それが、たかが少年よりも下だと言われたのだ。
解せない。理解不能。
こいつらはいったい何を言っている?
「ははっ、おっ、お前達、僕を仲間から外してもいいのかい? インターネットで調べていた情報は欲しくないのかい? まだたくさんあるんだぞ?」
「往生際が悪いな、ブルーオーシャン。ゲームと現実は違うんだ」
「ちょっと待ってくれ! 三木原君、君なら分かるよね?」
「焦り過ぎですよ。落ち着きなさいな柳さん」
「あああ焦ってなんかいない、そもそも何だ? こんなぽっと出のやくざ者なんて信じるのか? 大学院生で将来は博士になるはずだった僕より、こーんなやくざ者の言うことを真に受けるのか?」
「やくざ者で悪かったな、お前とは仲良くしたかったよブルーオーシャン」
「あははっ、なっ、何だよ何だよ。本当は僕が居ないと困るだろ?」
「誰も出て行けとか言ってないです、落ち着いてください柳さん」
「何だよ何だよ、ああそうさ、僕は邪魔なんだよ! 学校時代から、大学院までずっと友達は居なかったさ。

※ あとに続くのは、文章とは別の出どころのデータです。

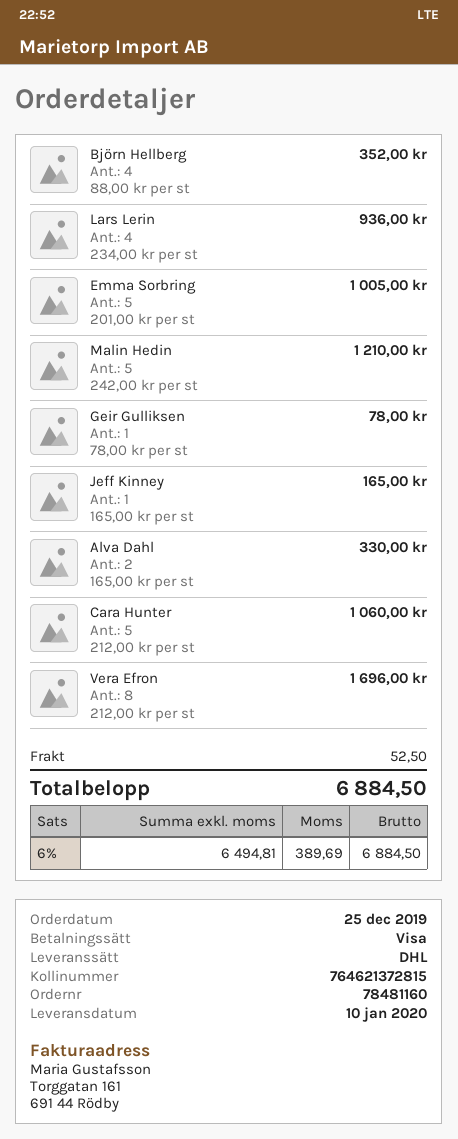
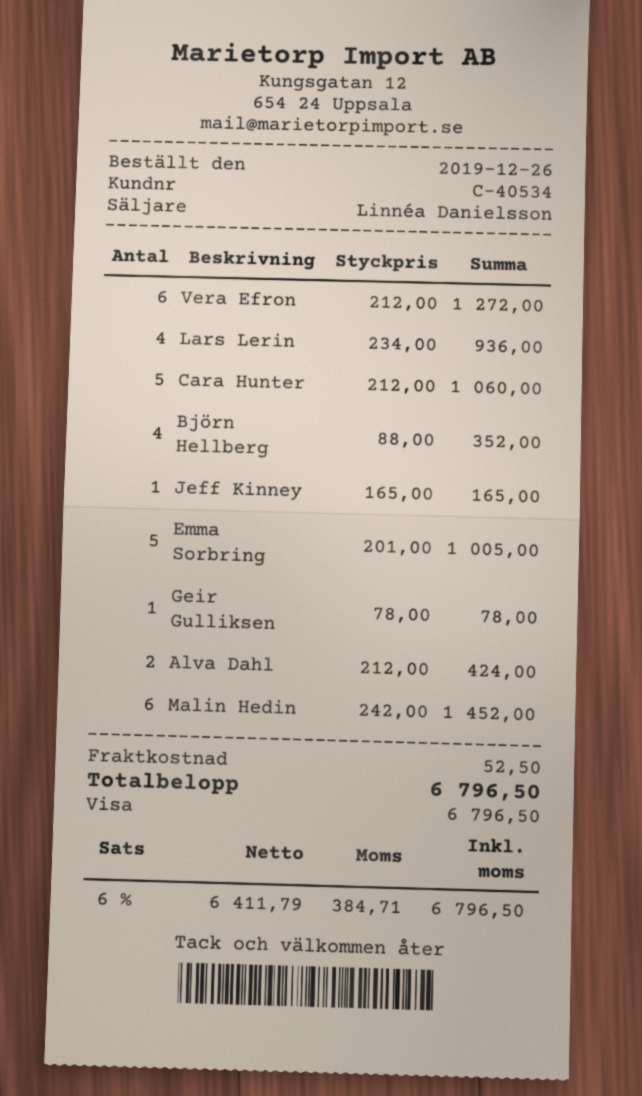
order date: 2019-12-25 -> 2019-12-26
Malin Hedin: 5 x 242.00 = 1210.00 -> 6 x 242.00 = 1452.00
Alva Dahl: 2 x 165.00 = 330.00 -> 2 x 212.00 = 424.00
Vera Efron: 8 x 212.00 = 1696.00 -> 6 x 212.00 = 1272.00
net: 6494.81 -> 6411.79
tax: 6% = 389.69 -> 6% = 384.71
total: 6884.50 -> 6796.50

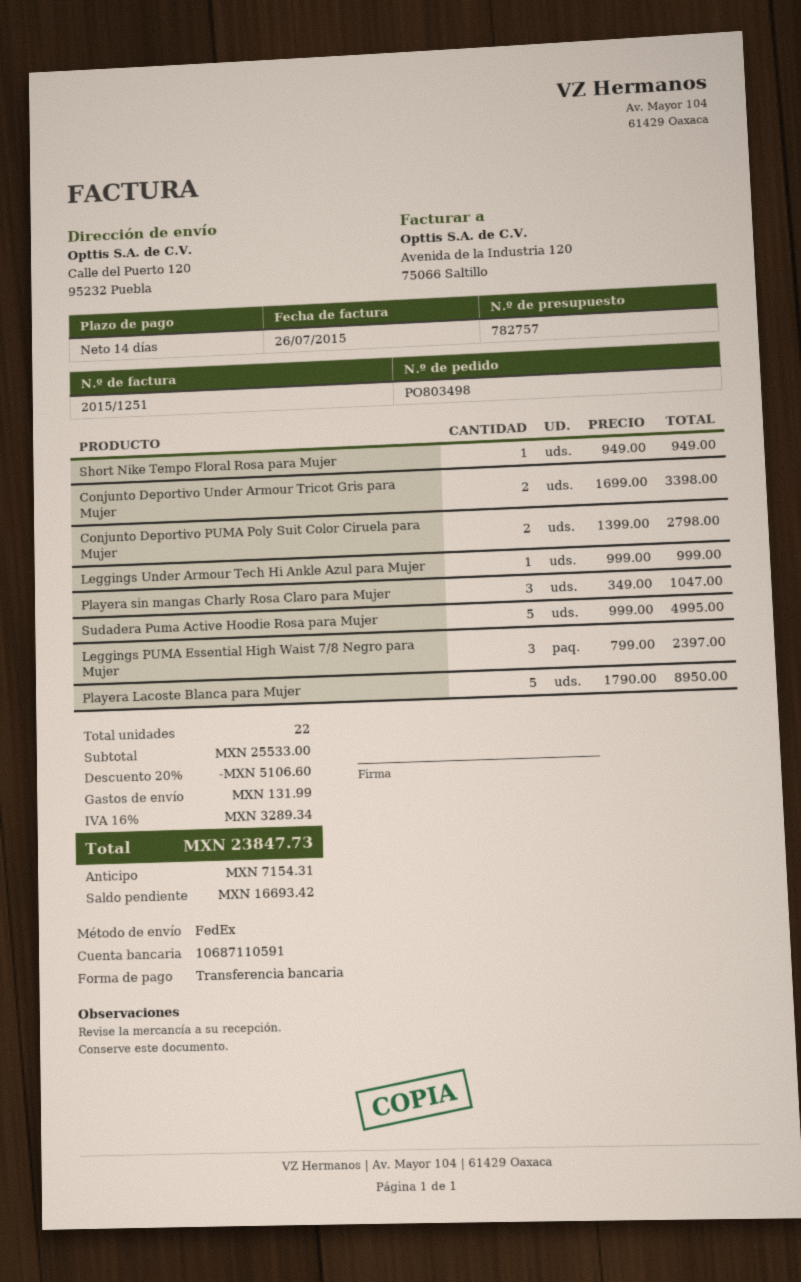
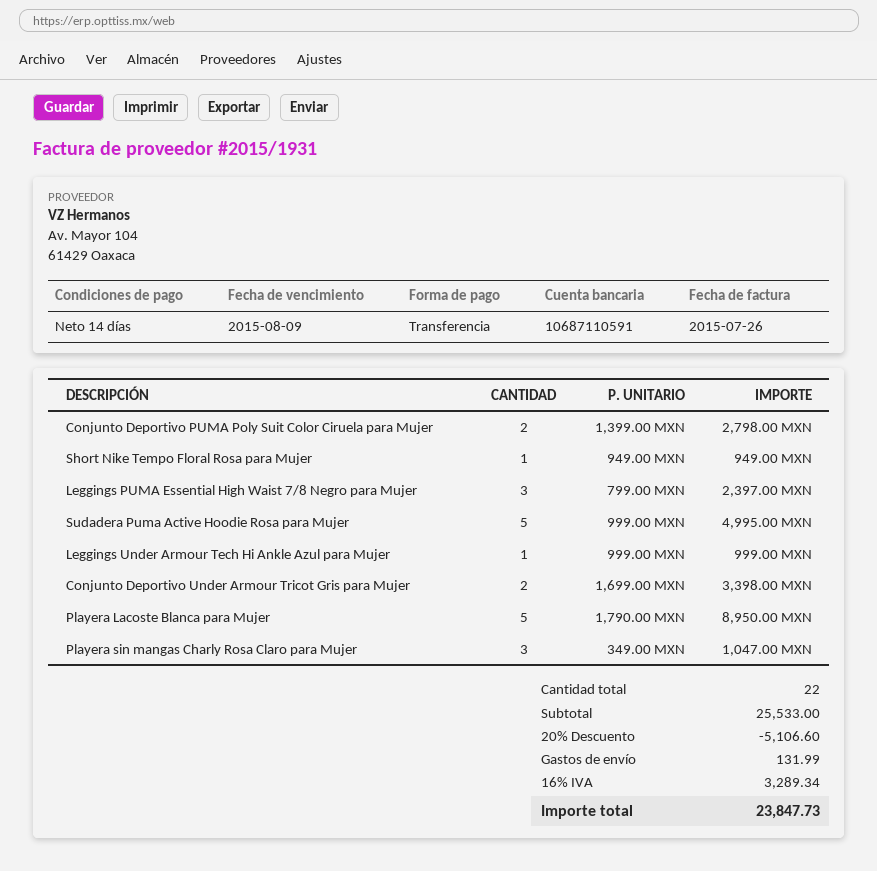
invoice number: 2015/1251 -> 2015/1931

悪いか? 頑張ってるんだよ! 精一杯頑張ってるんだ。みみ、見てろよお前達! 楽園に先に入って、お前達なんて入れてやらないんだからな?」
「あなた、だんだん本性が出てるわね……」
「うわあああああああ! 畜生、ちくしょおおおおおおお!」
柳は叫び声を上げて、来た道を逆方向に走っていった。
だが、誰も追いかける人間など居ない。
もはや頂点に達した疑心暗鬼は、増える事はあっても減りはしない。
「陣内さん、僕が悪いのかな」
「いや、お前はお前だ、ガキだからとか考えるな」
「うん……」
せっかく増えた仲間の失踪。
その事に、藤次は責任の一端を感じてしまう。
だが、この場に居合わせた誰もが胸を撫で下ろしていた。
明らかにしてあからさまに無能な人間を排除する。
それも正当で、合法的に。
極限状況に置かれているからこそ、どうしても譲れない事がある。
そして、それは言葉にするまでも無く誰もが共有していた思いだった。
無意識と偶然が織り成した追放劇。
誰も相手を非難する事などできようはずもない。